The main American ones, What to Expect and Sears, were rubbish.

I've read everything I could find in local libraries over five pregnancies.

pupuce Sat 11-Jun-05 17:14:15

Ameriscot - why didn't you like Dr Sears? Curious....

DelGirl Sat 11-Jun-05 17:30:08

rough guide to pg by kaz cooke. funny and very helpful. whenever i was concerned about something i could always find the answer.

motherinferior Sat 11-Jun-05 17:31:08

Personally I think the time and money are better spent on reading a few seriously gory thrillers.

Miranda5 Sat 11-Jun-05 18:47:04

Thanks Girls for your comments! Have read the mumsnet book but literally read it in one after noon and was then hungry for more. I like one you can pick up every couple of days ( or every evening in my boring case) and find out how many mimlimetres your blastocyst is and whether it has an eyebrow yet. Any one else so intrigued and in love with the whole stressful experience?
I see some of the ones mentioned on amazon and have been and bought the 'best friends guide' today simply because on a m/n thread earlier it mentioned cramps in early pregnancy something no book I have so far found has touched upon but a lot of us seem to experience. PLEASE keep your recommendations flowing in! Many thanks

OP’s posts: |
Katts Sun 12-Jun-05 22:00:43

Thinking woman's guide to a better birth by Henci Goer is really good. The author is very pro-natural birth but the book is good regardless of what your stance is because it gives the pros & cons (supported by medical evidence) of all the different interventions and obstetrical practices.

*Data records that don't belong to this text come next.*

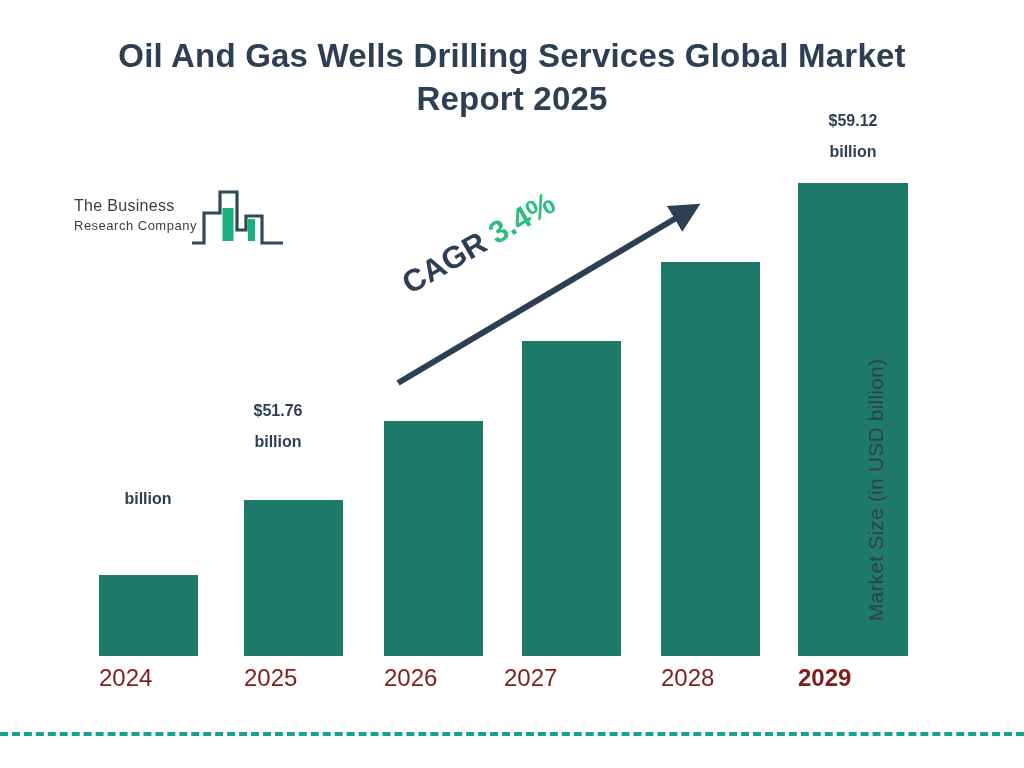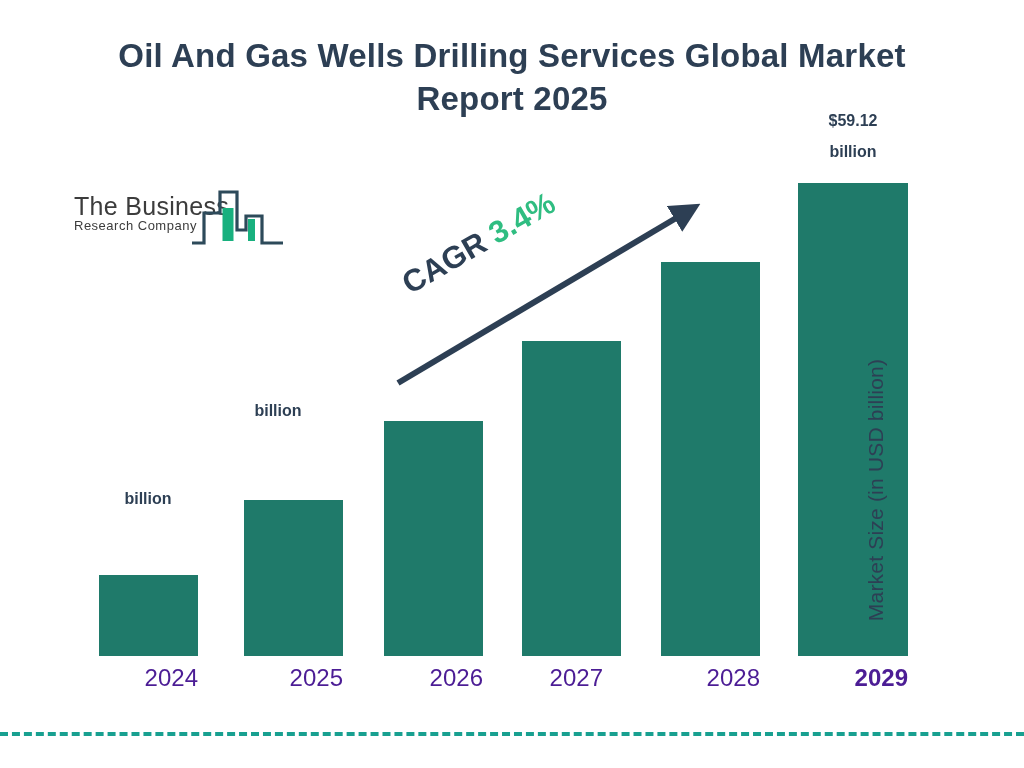--- a/index.html
+++ b/index.html
@@ -54,7 +54,7 @@
     font-family: "Liberation Sans", sans-serif;
   }
   .logo-text .l1 {
-    font-size: 25px;
+    font-size: 16px;
     line-height: 24px;
     letter-spacing: 0.3px;
     white-space: nowrap;

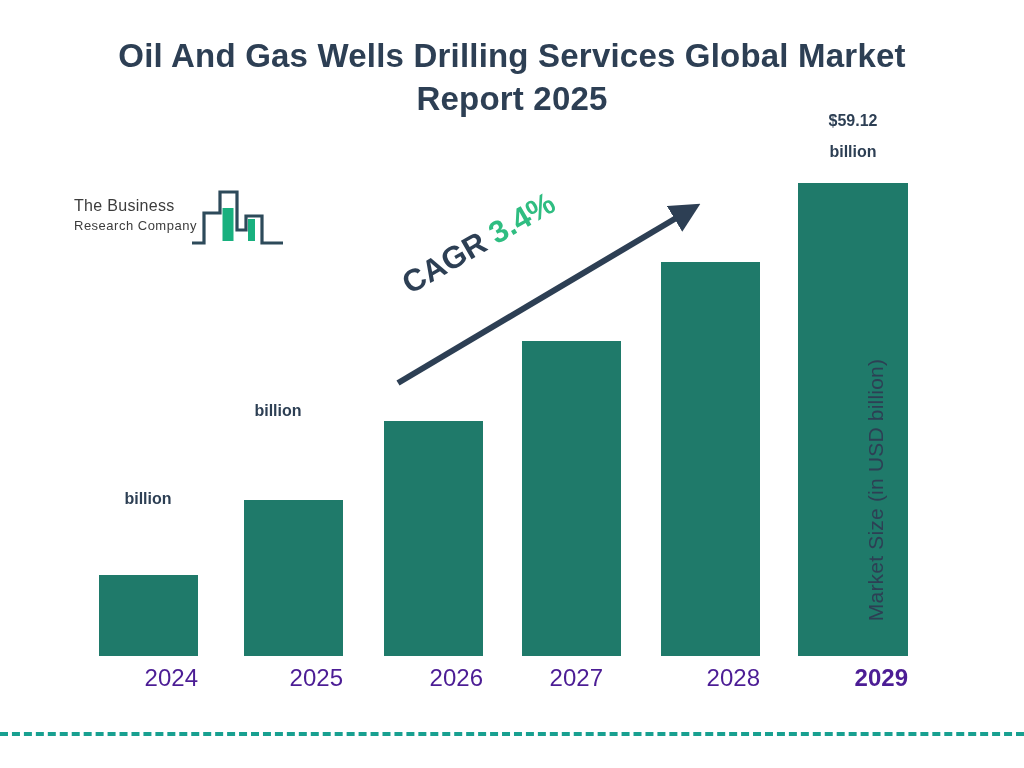--- a/index.html
+++ b/index.html
@@ -183,6 +183,7 @@
     </div>
 
     <div class="vallabel" style="left:203px; top:395px; width:150px;">
+      <div>$51.76</div>
       <div>billion</div>
     </div>
 

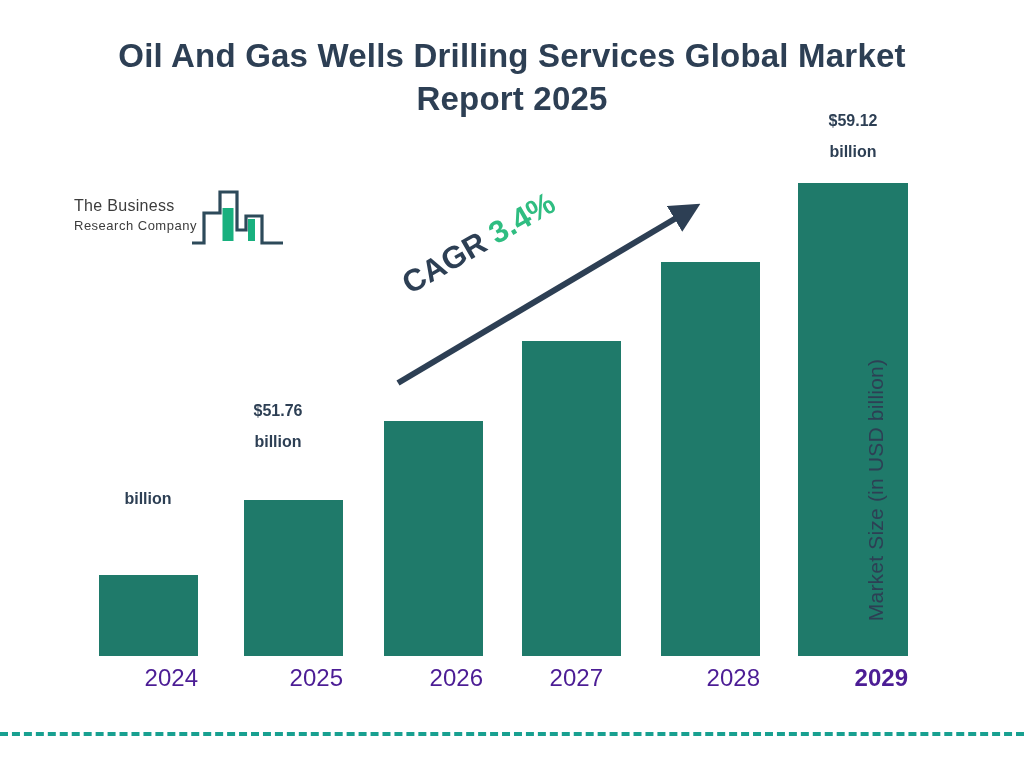--- a/index.html
+++ b/index.html
@@ -86,9 +86,9 @@
   .xlabel {
     position: absolute;
     top: 664px;
-    text-align: right;
+    text-align: left;
     font-size: 24px;
-    color: #4c1d95;
+    color: #7f1d1d;
     font-family: "Liberation Sans", sans-serif;
   }
   .vallabel {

Ameriscot2005 Mon 13-Jun-05 14:58:07

I think what put me off Sears was that he would have all these little "methods" that he trademarked, when all they are is what women have been doing for 1000s of years.

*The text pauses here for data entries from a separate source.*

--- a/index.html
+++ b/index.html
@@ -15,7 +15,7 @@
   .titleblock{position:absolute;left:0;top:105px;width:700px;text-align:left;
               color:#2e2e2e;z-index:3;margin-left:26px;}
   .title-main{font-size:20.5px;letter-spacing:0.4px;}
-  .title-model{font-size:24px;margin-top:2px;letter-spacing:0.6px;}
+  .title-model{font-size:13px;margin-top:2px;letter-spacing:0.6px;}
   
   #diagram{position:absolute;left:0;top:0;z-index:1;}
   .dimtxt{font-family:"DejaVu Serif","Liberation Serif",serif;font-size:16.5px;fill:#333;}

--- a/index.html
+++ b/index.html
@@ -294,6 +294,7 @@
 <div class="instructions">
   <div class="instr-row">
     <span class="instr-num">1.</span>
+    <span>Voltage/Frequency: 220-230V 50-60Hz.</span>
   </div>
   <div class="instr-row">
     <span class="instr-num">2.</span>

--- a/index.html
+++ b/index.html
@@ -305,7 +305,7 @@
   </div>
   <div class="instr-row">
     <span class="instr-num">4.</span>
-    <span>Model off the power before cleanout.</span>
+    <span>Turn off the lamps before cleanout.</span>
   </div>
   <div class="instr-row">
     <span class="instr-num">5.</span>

Just a bit to "over there" for my liking, along with Bradley method, Lamaze method etc.

Rochwen Mon 13-Jun-05 15:03:51

Not a 'pregnancy' book per se but I loved it.

'Misconceptions' by Naomi Wolf just spoke straight from my heart. Finally somebody who 'understood' me.

It's honest, very clever, eloquently written and just the right amount polemic.

Tabs Mon 13-Jun-05 15:49:46

Well I really like one of the one's that has been criticised further down this thread - What to Expect When You're Expecting - I guess it's just a case of different horses for different courses!

RoseBerry Wed 22-Jun-05 11:21:36

Parenting Guide to Pregnancy and Childbirth

Parenting Guide to Your Baby's First Year

Both books invaluable, excellent sources. Every other book was just a supplement to these. Easy to read, understand, and has exactly the sort of information you want and need to know. Could not recommend them more highly.

I also enjoyed the Girlfriend's Guide, and oddly enough, the free Bounty handbook that comes with the Mums Gift at the hospital was very handy!

LadyLazarus Thu 30-Jun-05 17:26:10

I second the vote for The Rough Guide to Pg + Birth by Kaz Cooke... informative but very amusing in places! Another good read, but not exactly an 'information-book' is From Here To Maternity by Mel Giedroyc (from Mel + Sue), which was a nice, light and funny read. Can also recommend The Active Birth Book (or something like that) by Balaskas, if you're interested in the subject, and also yoga for pg.

elliedragon Thu 30-Jun-05 17:38:24

I like the book by Queen Charlottes Hospital which told you how things change week by week.